━━━━━ Supplied material

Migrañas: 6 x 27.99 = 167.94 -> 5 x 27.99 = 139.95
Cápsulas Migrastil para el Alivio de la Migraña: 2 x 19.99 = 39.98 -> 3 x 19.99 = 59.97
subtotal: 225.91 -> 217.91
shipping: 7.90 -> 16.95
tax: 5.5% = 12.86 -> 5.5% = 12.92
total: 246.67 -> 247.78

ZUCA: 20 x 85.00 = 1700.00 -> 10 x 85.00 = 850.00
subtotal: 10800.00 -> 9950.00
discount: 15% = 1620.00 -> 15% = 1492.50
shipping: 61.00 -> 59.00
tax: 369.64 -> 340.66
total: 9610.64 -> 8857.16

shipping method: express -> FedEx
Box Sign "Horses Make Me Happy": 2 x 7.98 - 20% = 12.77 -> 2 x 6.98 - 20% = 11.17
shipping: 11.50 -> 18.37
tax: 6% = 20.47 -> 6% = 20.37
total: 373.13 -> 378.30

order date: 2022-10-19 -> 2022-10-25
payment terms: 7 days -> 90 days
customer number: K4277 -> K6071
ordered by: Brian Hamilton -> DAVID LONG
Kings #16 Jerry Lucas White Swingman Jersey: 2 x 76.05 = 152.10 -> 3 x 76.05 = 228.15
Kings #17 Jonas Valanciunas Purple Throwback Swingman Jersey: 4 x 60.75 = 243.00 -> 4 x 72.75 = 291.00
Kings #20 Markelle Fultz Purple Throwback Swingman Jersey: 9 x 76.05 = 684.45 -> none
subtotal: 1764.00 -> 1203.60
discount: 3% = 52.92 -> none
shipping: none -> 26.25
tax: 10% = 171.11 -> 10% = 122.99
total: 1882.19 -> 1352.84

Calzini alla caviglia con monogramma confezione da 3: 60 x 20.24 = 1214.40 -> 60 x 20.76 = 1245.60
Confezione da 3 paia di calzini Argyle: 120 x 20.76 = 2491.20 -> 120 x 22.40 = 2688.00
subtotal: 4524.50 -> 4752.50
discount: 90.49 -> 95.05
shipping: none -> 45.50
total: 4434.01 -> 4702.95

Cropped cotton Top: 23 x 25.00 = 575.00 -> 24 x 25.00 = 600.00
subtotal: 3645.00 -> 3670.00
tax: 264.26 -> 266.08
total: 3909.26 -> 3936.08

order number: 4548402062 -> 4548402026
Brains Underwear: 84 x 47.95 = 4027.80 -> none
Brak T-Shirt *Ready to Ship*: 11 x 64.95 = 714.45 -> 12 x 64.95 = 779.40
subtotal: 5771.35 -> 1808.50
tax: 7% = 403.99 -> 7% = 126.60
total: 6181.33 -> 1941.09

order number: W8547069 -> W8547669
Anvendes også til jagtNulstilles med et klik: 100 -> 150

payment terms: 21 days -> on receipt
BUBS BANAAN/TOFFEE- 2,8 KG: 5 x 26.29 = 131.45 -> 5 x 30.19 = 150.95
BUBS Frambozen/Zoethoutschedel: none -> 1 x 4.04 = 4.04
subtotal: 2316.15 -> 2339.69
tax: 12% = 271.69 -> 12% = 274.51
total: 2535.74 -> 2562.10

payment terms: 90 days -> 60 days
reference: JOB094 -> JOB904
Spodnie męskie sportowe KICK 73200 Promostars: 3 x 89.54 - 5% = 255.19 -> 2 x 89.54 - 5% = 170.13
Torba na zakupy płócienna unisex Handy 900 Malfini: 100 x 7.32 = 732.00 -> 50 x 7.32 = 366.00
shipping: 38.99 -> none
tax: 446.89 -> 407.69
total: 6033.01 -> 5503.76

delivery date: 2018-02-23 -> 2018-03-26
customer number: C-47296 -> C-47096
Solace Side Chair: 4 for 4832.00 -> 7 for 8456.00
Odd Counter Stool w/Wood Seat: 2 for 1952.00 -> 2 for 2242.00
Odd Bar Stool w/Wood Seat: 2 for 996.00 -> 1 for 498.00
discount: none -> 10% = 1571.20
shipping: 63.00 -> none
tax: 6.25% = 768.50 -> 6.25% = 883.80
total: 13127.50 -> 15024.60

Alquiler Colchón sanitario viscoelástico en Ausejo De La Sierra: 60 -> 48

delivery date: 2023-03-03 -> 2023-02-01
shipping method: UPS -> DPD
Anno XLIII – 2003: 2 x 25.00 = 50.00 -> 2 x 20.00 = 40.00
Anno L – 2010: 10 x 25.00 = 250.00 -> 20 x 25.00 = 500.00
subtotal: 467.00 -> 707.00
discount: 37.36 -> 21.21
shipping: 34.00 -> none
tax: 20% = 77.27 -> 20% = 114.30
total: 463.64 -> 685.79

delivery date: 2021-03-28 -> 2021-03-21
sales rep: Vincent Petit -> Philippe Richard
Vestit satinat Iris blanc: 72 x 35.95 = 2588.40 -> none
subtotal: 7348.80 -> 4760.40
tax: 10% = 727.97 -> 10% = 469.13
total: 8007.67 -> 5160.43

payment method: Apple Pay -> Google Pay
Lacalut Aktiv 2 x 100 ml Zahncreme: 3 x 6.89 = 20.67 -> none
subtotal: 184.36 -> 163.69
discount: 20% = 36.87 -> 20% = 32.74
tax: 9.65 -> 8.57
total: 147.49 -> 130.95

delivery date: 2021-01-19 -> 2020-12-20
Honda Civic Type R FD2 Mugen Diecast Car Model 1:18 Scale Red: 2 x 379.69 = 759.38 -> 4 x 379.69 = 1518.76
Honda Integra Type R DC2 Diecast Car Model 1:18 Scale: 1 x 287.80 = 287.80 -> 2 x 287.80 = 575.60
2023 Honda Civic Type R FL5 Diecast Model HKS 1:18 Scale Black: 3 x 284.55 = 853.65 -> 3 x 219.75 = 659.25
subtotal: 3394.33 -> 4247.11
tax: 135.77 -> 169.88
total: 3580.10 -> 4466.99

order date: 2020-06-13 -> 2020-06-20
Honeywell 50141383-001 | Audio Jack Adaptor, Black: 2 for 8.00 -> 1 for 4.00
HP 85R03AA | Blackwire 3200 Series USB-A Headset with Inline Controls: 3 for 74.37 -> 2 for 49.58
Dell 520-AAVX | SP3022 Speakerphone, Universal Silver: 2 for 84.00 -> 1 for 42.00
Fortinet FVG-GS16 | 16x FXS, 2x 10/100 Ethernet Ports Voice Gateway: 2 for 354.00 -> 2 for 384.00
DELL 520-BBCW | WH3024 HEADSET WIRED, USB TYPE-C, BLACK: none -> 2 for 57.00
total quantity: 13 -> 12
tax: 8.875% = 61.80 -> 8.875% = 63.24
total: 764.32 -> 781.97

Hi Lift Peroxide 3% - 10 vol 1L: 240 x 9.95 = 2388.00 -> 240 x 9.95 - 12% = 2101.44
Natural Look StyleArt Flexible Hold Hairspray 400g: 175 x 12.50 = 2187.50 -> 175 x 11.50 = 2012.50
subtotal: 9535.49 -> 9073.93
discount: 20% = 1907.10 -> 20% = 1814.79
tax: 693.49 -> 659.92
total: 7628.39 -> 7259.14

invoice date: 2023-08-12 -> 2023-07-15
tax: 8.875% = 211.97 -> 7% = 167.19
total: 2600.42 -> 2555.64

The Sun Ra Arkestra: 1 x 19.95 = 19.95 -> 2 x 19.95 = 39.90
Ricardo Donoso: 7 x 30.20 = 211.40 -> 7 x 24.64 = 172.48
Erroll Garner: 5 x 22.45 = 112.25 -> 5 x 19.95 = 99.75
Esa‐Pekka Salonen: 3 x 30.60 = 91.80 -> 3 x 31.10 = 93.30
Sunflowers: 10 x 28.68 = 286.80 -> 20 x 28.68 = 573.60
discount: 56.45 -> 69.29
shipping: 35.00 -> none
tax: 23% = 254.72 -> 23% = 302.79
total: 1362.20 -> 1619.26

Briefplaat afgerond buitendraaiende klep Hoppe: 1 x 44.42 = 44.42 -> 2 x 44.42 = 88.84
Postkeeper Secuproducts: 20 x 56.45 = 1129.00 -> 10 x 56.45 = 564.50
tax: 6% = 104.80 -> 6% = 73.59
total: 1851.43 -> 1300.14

━━━━━━━━━━

What is needed
Provide the count, and nothing else, of lines in the data above where the word "Kings" occurs.

Result of this exercise
3